I was steered to the unique universe of vacant lots, which abound in the city and resemble “small savannas.” It’s funny how landscapes present themselves when we are prodded by other procedures. A few days after receiving guidance from the cards and green areas, a friend came along and told me about canela-de-ema, a plant native to Brazil’s vast savanna — the Cerrado —, usually found in the states of Bahia, Goiás, Tocantins, Mato Grosso, São Paulo, the Federal District, and others. It’s a slow-growing plant that blooms even after it gets burned, because its major feature is combustion. Not only that, but it is good for medicinal and artisanal purposes, and even for firewood. I welcomed this information with the strong intuition that the combination of the Empress and the Tower could enshrine a phoenix from the Cerrado, the plant that grows after fires.

I realized I was (re)elaborating in movement, blurring the outlines, roaming through maze-like places and that nothing would be ready (especially not this text). There was no one perspective for this territory and the numerous options were not meant to become a new truth. Once again, employing an imaginative energy was necessary. So, I started to outline this: territory means crossing, moving, crossroads, a catalyst that promotes a meeting between different epistemologies. Territory means the vibration of energy flows, the tremor before the fall of the Tower, whether hit by a fire feather or a lightning bolt. I once read volcanic eruptions are generated in the depths of the planet. A volcano is also a territory: its lava, its blast, its eruption, its destruction. A territory means affection, affectation, porosity. Crossing. Territory means the body. Territory is the thing that guides or misguides us to the same extent. And perhaps our watery eyes may be a territory too…


Camila Fontenele
curatorial assistant

Camila Fontenele

Radicada na cidade de Sorocaba, bacharel em Comunicação Social: publicidade e propaganda na Uniso e pós-graduada em Cinema, Vídeo e TV: estética da imagem em movimento no Centro Universitário Belas Artes de São Paulo. É artista visual e pesquisadora. Atualmente é assistente de curadoria da 3ª edição de Frestas – Trienal das Artes 2020-2021.


(i) Quote from Kafka On The Shore (2002), by Haruki Murakami.

(ii) Quote from a percussion instrument in exhibition among the relics of João de Camargo, at the Red Water Chapel.

(iii) João de Camargo created a religion stemming from the cult of the death, the cult of Kalungas. The Chapel is grounded around the pillars of water, stone, and truth, and it was built by the banks of the Red Water Creek.

(iv) In his first sermon, João de Camargo called it the Black and Mysterious Church of Red Water.

(v) I should point out I was not able to mention the names of everyone I have encounter over the course of the process, and the investigation was also permeated by conversations with the invisible, nonhuman lives, dreams, tarot readings, etc. My deepest thank-you and affection to everyone who set out on this crossing with me.
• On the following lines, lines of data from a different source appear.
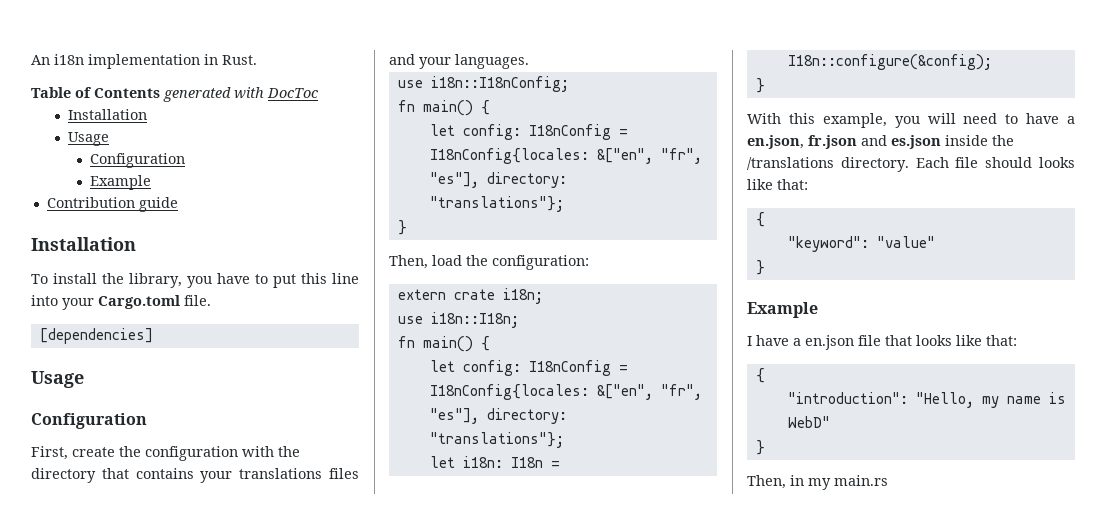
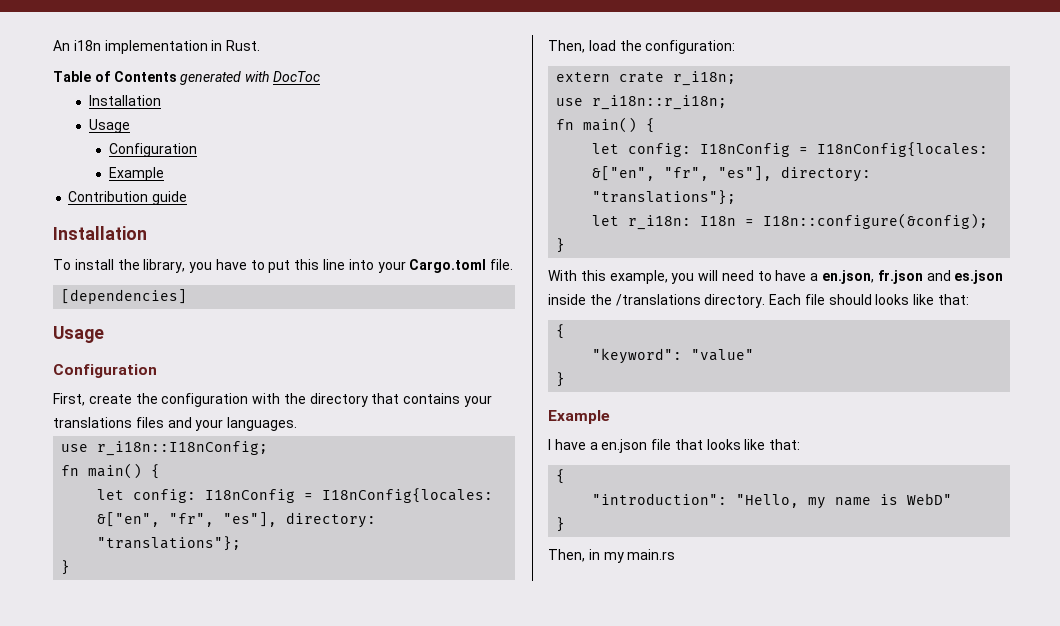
[430,76,569,92] i18n::I18nConfig; -> [97,441,269,456] r_i18n::I18nConfig;
[502,288,543,304] [397,312,519,328] i18n; // use i18n::I18n; -> [673,71,737,86] [556,95,728,110] r_i18n; // use r_i18n::r_i18n;
[462,456,503,468] i18n: -> [628,215,692,230] r_i18n:

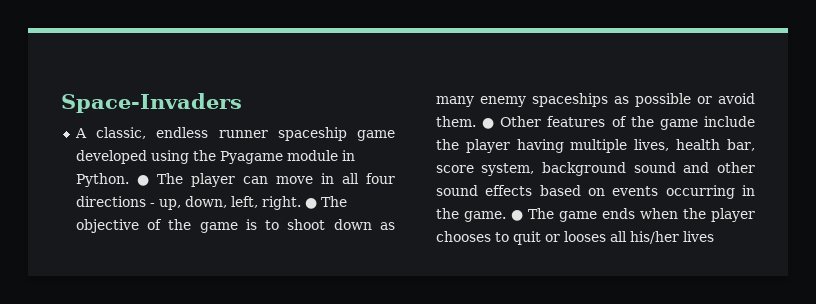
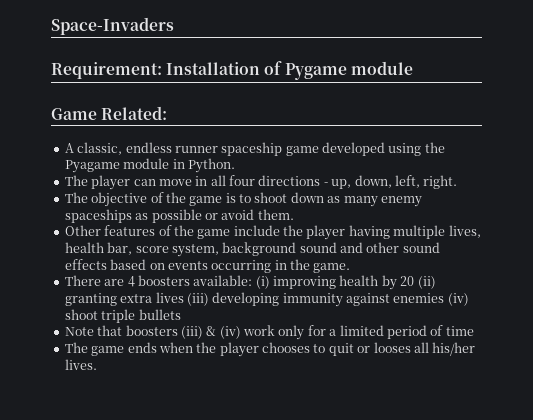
(242, 103) none -> [51,61,413,80] [51,106,168,120] // Requirement: Installation of Pygame module // Game Related:
[136,175,149,186] ● -> (235, 165) //
[304,198,317,209] ● -> (458, 182) //
[482,118,495,129] ● -> (294, 214) //
[510,210,523,221] ● -> [64,275,436,290] [64,292,469,307] [64,309,181,323] [64,325,474,340] // There are 4 boosters available: (i) improving health by 20 (ii) granting extra lives (iii) developing immunity against enemies (iv) shoot triple bullets // Note that boosters (iii) & (iv) work only for a limited period of time //
[682,231,714,242] lives -> [64,359,97,370] lives.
(vi) From the Tupi word a’pe: path, trail. Tupi was the most widely spoken Indigenous language in South America when the Europeans first invaded the continent. (P.N.)

(vii) When this article was published, Brazil had hit more than 500,000 deaths from COVID-19.

(viii) Foto Féminas is a platform dedicated to promoting women photographers from Latin America and the Caribbean.

(ix) I used the tarot deck by Nosotras Tarot, developed by the tarot reader Paula Mariá and designed by the graphic and collage artist Elisa Riemer.